To say the last few months have been busy would be an understatement. We’ve travelled over 9000 miles (thank you Distance Calculator) and trained more than 50 girls on being innovators of change in the campaign against sexual and gender-based violence. With one more country left on the map, I managed to secure ten minutes with Naana before the TuWezeshe fellowship went to Tanzania.

A: Four trainings down, one more to go why do you think there is such a need for the TuWezeshe fellowship?

N: I think the Tuwezeshe fellowship really meets a huge need within African communities in the UK and on the continent. Young women don’t always have access to safe spaces that give them an opportunity to reflect on themselves and the issues that adversely impact their capacity to make a difference. TuWezeshe provides a space where they can think deeply about the power within whilst simultaneously being supported by a sisterhood of like-minded women with whom they walk the journey. The skill building, access to mentors and the resources gained from the fellowship; these are what I believe they need on the road to becoming leaders.

A: You mentioned the power within; one of the sessions you led during the London training, Save The Drowning Babies, examined the role of different actors in development interventions. What would your advice be to a young activist who sees a need in her community but also feels overwhelmed by the many factors to consider?

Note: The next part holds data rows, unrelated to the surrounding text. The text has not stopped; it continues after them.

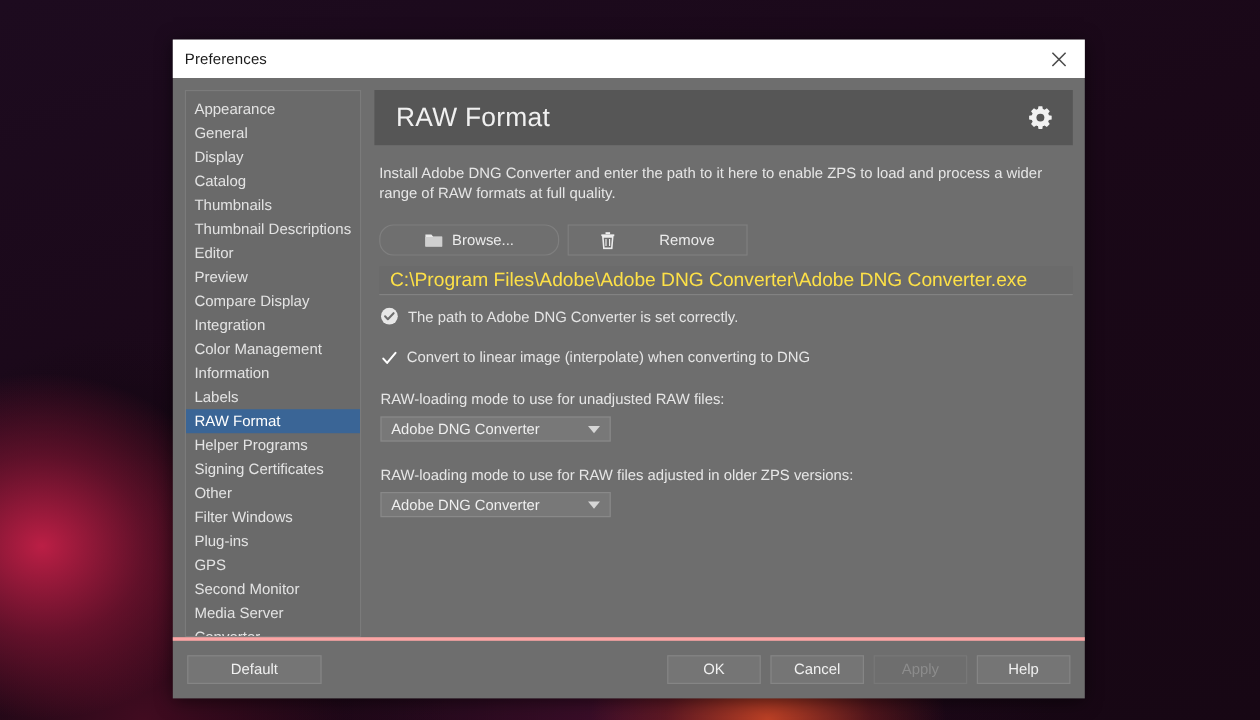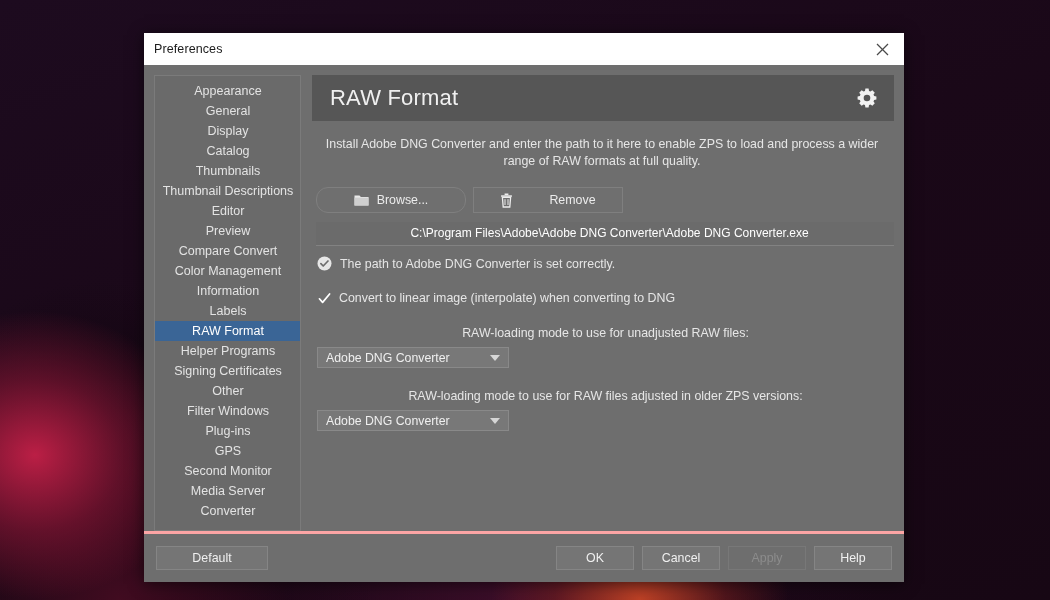"Appearance" #body-area { text-align: center -> none }
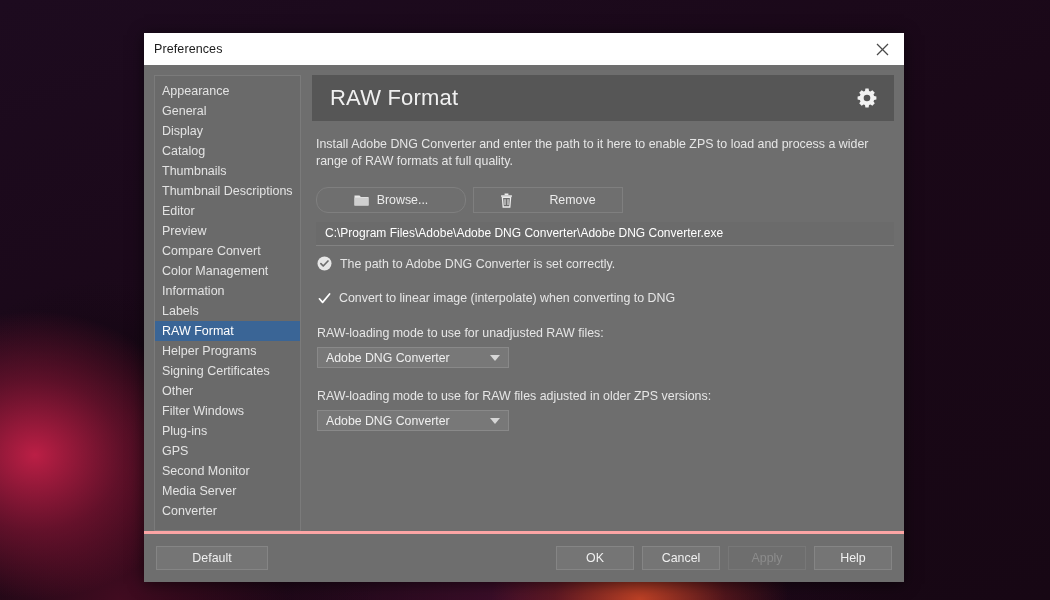"C:\Program Files\Adobe\Adobe DNG" #path-field { color: #ffffff -> #fde047; font-size: 12px -> 16px }
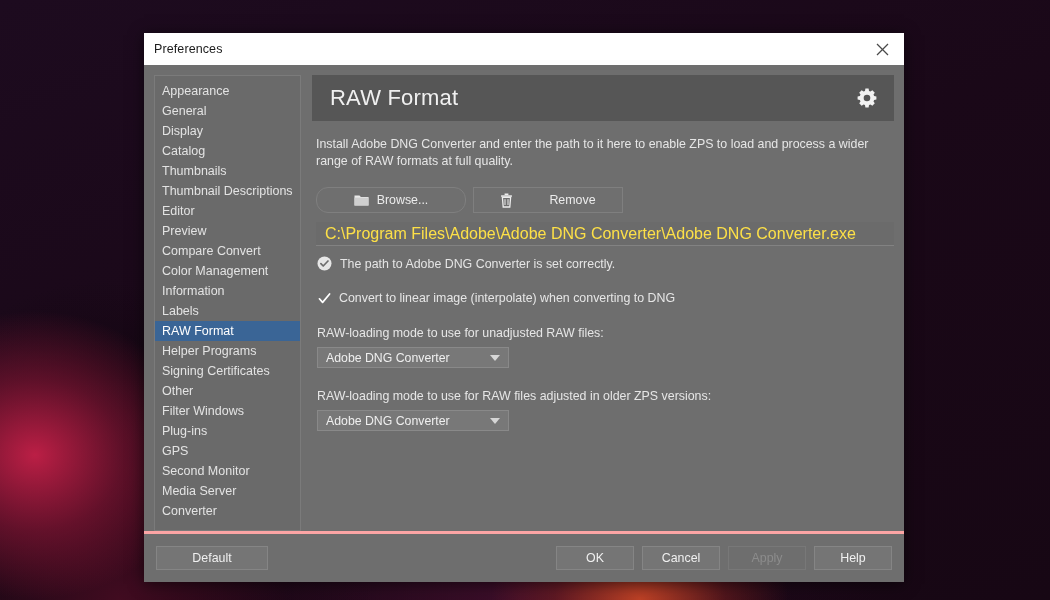"Compare Convert" span { text: Convert -> Display }
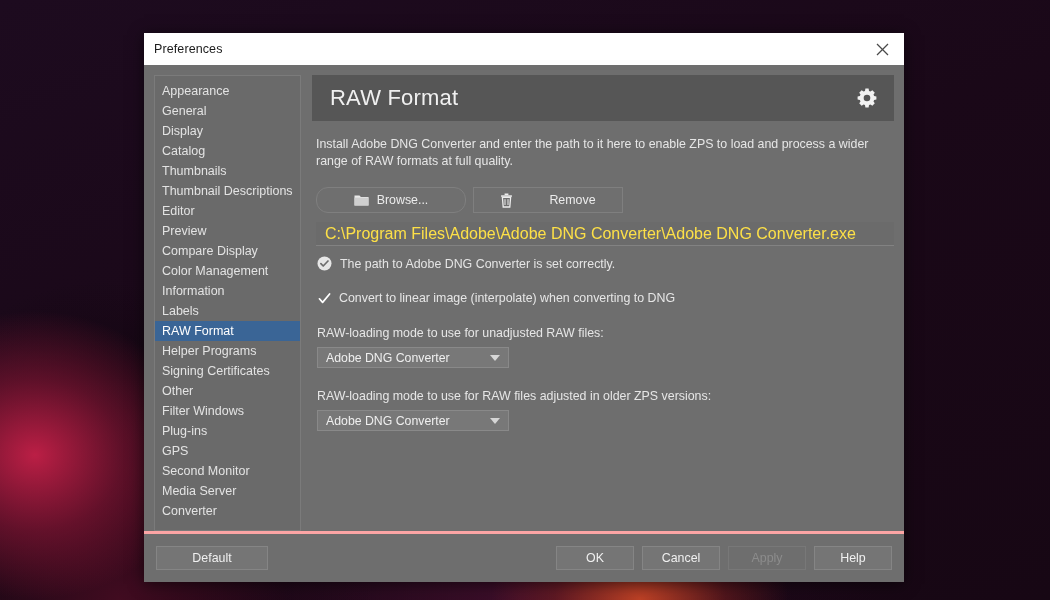"Integration" div.nav-item { html: none -> <div><span>Integration</span></div> }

N: I think the whole issue around that exercise was for us to realise that often, we’re picking up the pieces without necessarily looking at the root cause of the problem. Having said that, it is also important to understand the consequences and the impact of ALL actions. It’s not that one way of operating way is wrong. You do need to help people who are affected by a system but you also should really understand the powers that contribute towards the problem and to deconstruct the context. That session was also to illustrate that advocacy requires you to work with other people; one person may have to stand up to recognise that we have a problem but you must work with allies and networks. To my young activist:  recognise that yes, you have a voice, but you need to strengthen that voice. Everything is possible with your determination and vision.

“I was really impressed by our conversations- the breadth of ideas, the innovation, the determination”

A: What has been the most memorable moment of the trainings ?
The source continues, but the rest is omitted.